AZORÍN
Ignacio Zuloaga
«Hay cada ocho, cada diez, cada veinte años –ha seguido pensando-, un nuevo tipo de escritor que representa las aspiraciones y los gustos comunes. No hay más que abrir una colección de periódicos para verlo claramente. La sintaxis, la adjetivación, la analogía, hasta la misma puntación, cambian en breve espacio de tiempo… Un cronista no puede ser “brillante” más allá de diez años…, y es mucho. Después queda anticuado, desorientado. Otros jóvenes vienen con otros adjetivos, con otras metáforas, con otras paradojas…, y el antiguo cronista muere definitivamente, para el presente y para la posterioridad… ¿Quién era Selgas? ¿Quiés era Castro y Serrano?... Yo veo que hay dos cosas en literatura: la novedad y la originalidad. La novedad está en la forma, en la facilidad, en el ardimiento, en la elegancia del estilo. La originalidad es cosa más honda: está en algo indefinible, en un secreto encanto de la idea, en una idealidad sugestiva y misteriosa… Los escritores nuevos son los más populares; los originales rara vez alcanzan la popularidad en vida…, pero pasan, pasan indefectiblemente a la posteridad. Y es que sólo puede ser popular lo artificioso, lo ingenioso, y los escritores originales son todos sencillos, claros, desaliñados casi…, porque sienten mucho. Cervantes, Teresa de Jesús, Bécquer…, son incorrectos, torpes, desmañados. En tiempo de Cervantes, los Argensola era los cronistas “brillantes”; en tiempo de Bécquer…, yo no sé quién sería, tal vez aquel majadero de Lorenzana…».
Sergey Tyukanov
«¡El progreso! ¡Qué nos importan las generaciones futuras! Lo importante es nuestra vida, nuestra sensación momentánea y actual, nuestro yo, que es un relampagueo fugaz. Además, el progreso es inmoral, es una colosal inmoralidad, porque consiste en el bienestar de unas generaciones a costa del trabajo y del sacrificio de las anteriores.»

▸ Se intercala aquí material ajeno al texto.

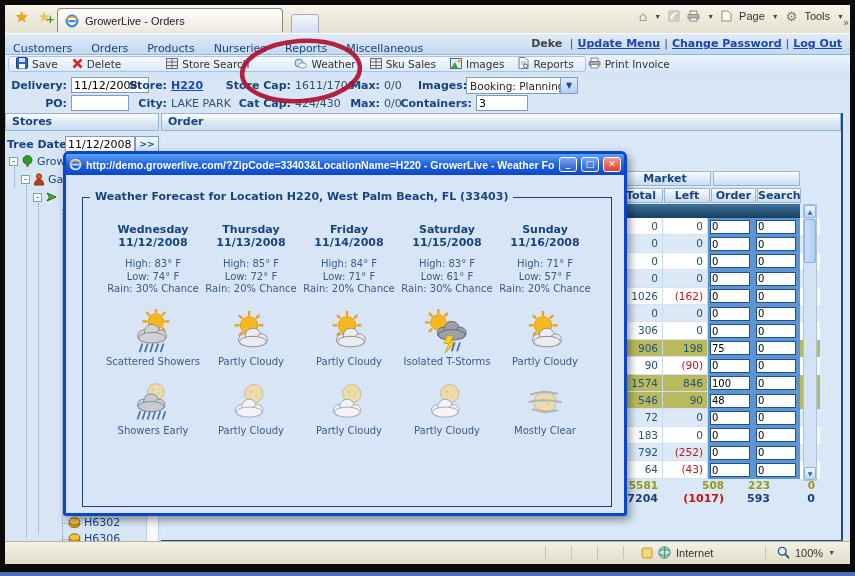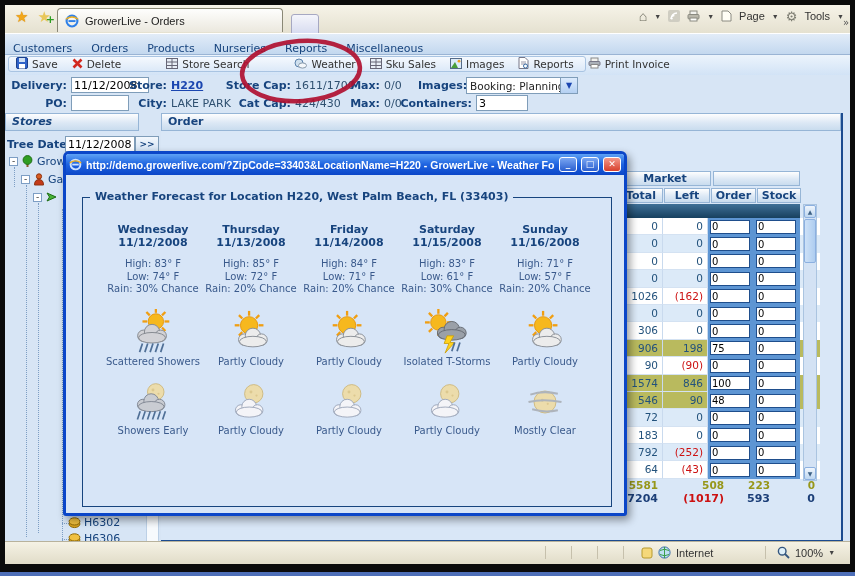"Deke | Update Menu |" div.user-links { html: none -> <div> <span>Deke</span> <span>|</span><a>Update Menu</a><span>|</span><a>Change Password</a><span>|</span><a>Log Out</a></div> }
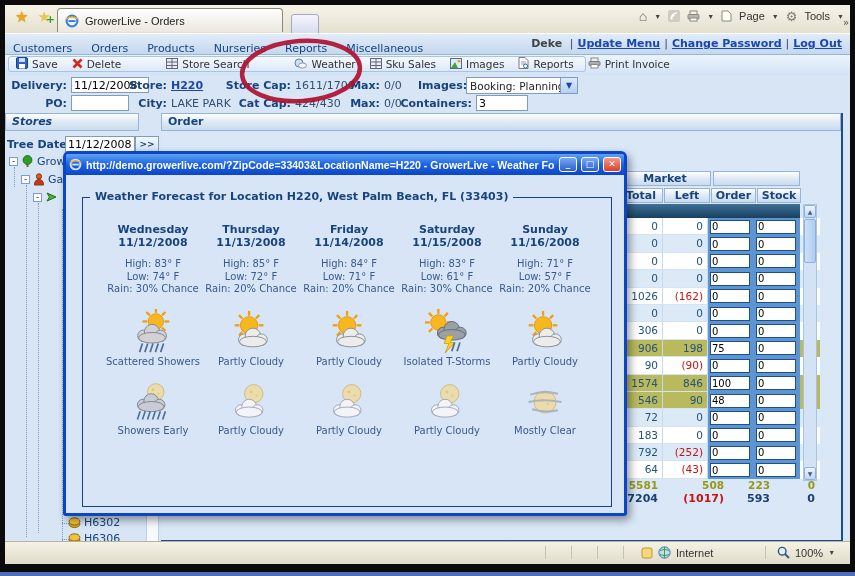"Stores" .stores .panel-header { font-style: italic -> none; width: 134px -> 154px }
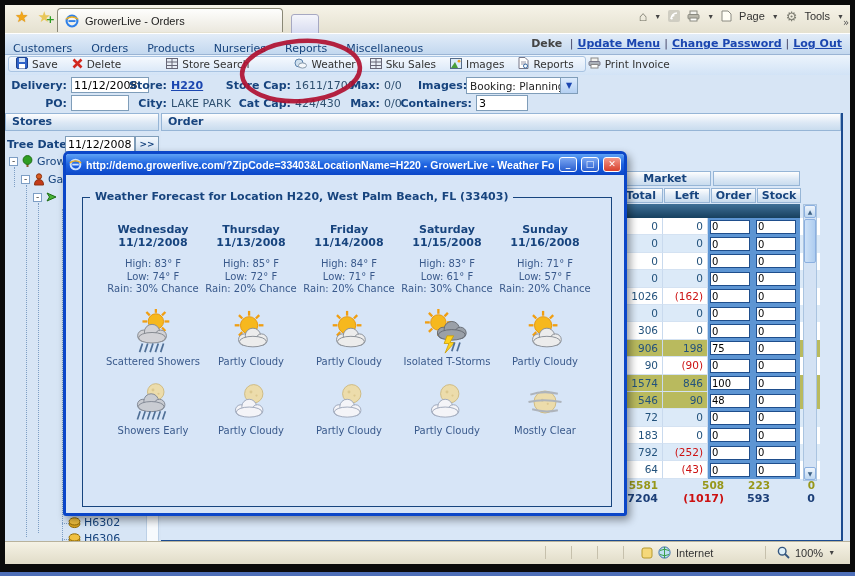"Stock" div.hbtn { text: Stock -> Search }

Azorín entra en la calle de los Estudios. Pasa por la misma una mujer con dos niños. Y Azorín piensa:
«No sé qué estúpida vanidad, qué monstruoso deseo de inmortalidad, no lleva a continuar nuestra personalidad más allá de nosotros. Yo tengo por la obra más criminal esta de empeñarnos en que prosiga indefinidamente una humanidad que siempre ha de sentirse estremecida por el dolor: por el dolor del deseo incumplido, por el dolor, más angustioso todavía, del deseo satisfecho… Podrán llegar los hombres al más alto grado de bienestar, ser todos buenos, ser todos inteligentes…, pero no serán felices; porque el tiempo, que se lleva la juventud y la belleza, trae a nosotros la añoranza melancólica por las pasadas agradables sensaciones. Y el recuerdo será siempre fuente de tristeza. Yo de mí sé decir que nada hay que tanto me contriste como volver a ver un lugar –una casa, un paisaje- que frecuenté en mi adolescencia; ni nada que ponga tanta amargura en mi espíritu como observar cómo ha ido envejeciendo…, cómo ha perdido el brillo de los ojos, y la flexibilidad de sus miembros, y la gallardía de sus movimientos… la mujer que yo amé secreta y fugazmente siendo muchacho. ¡Todo pasa brutalmente, inexorablemente! Y yo veo junto a esta mujer deforme, lenta, inexpresiva…, un gesto, una mirada, un movimiento de la muchacha de antaño…, su modo peculiar de sonreír entornando los ojos titileantes, su manera de decir no, su expresión deliciosamente grave al hacer una confidencia… ¡Y todo este resurgimiento instintivo me llena de una tristeza casi anhelante! Y pienso en una inmensa Danza de la Muerte, frenética, ciega, que juega con nosotros y nos lleva a la nada… Los hombres mueren, las cosas mueren. Y las cosas me recuerdan los hombres, las sensaciones múltiples de esos hombres, los deseos, los caprichos, las angustias, las voluptuosidades de todo un mundo que ya no es.»
Igor Samsonov
«La cofradía canta más lejos; sus deprecaciones llegan a través de la distancia opacas, temblorosas, suaves.
El maestro exclama:
-¡Ah, la inteligencia es el mal!... Comprender es entristecerse; observar es sentirse vivir… Y sentirse vivir es sentir la muerte, es sentir la inexorable marcha de todo nuestro ser y de las cosas que nos rodean hacia el océano misterioso de la nada…
Ya en la lejanía, apenas se percibe, a retazos, la súplica fervorosa de los labriegos, de los hombres sencillos, de los hombres felices… Una campana toca cerca; en la madera del balcón clarean dos grandes ángulos de luz tenue.»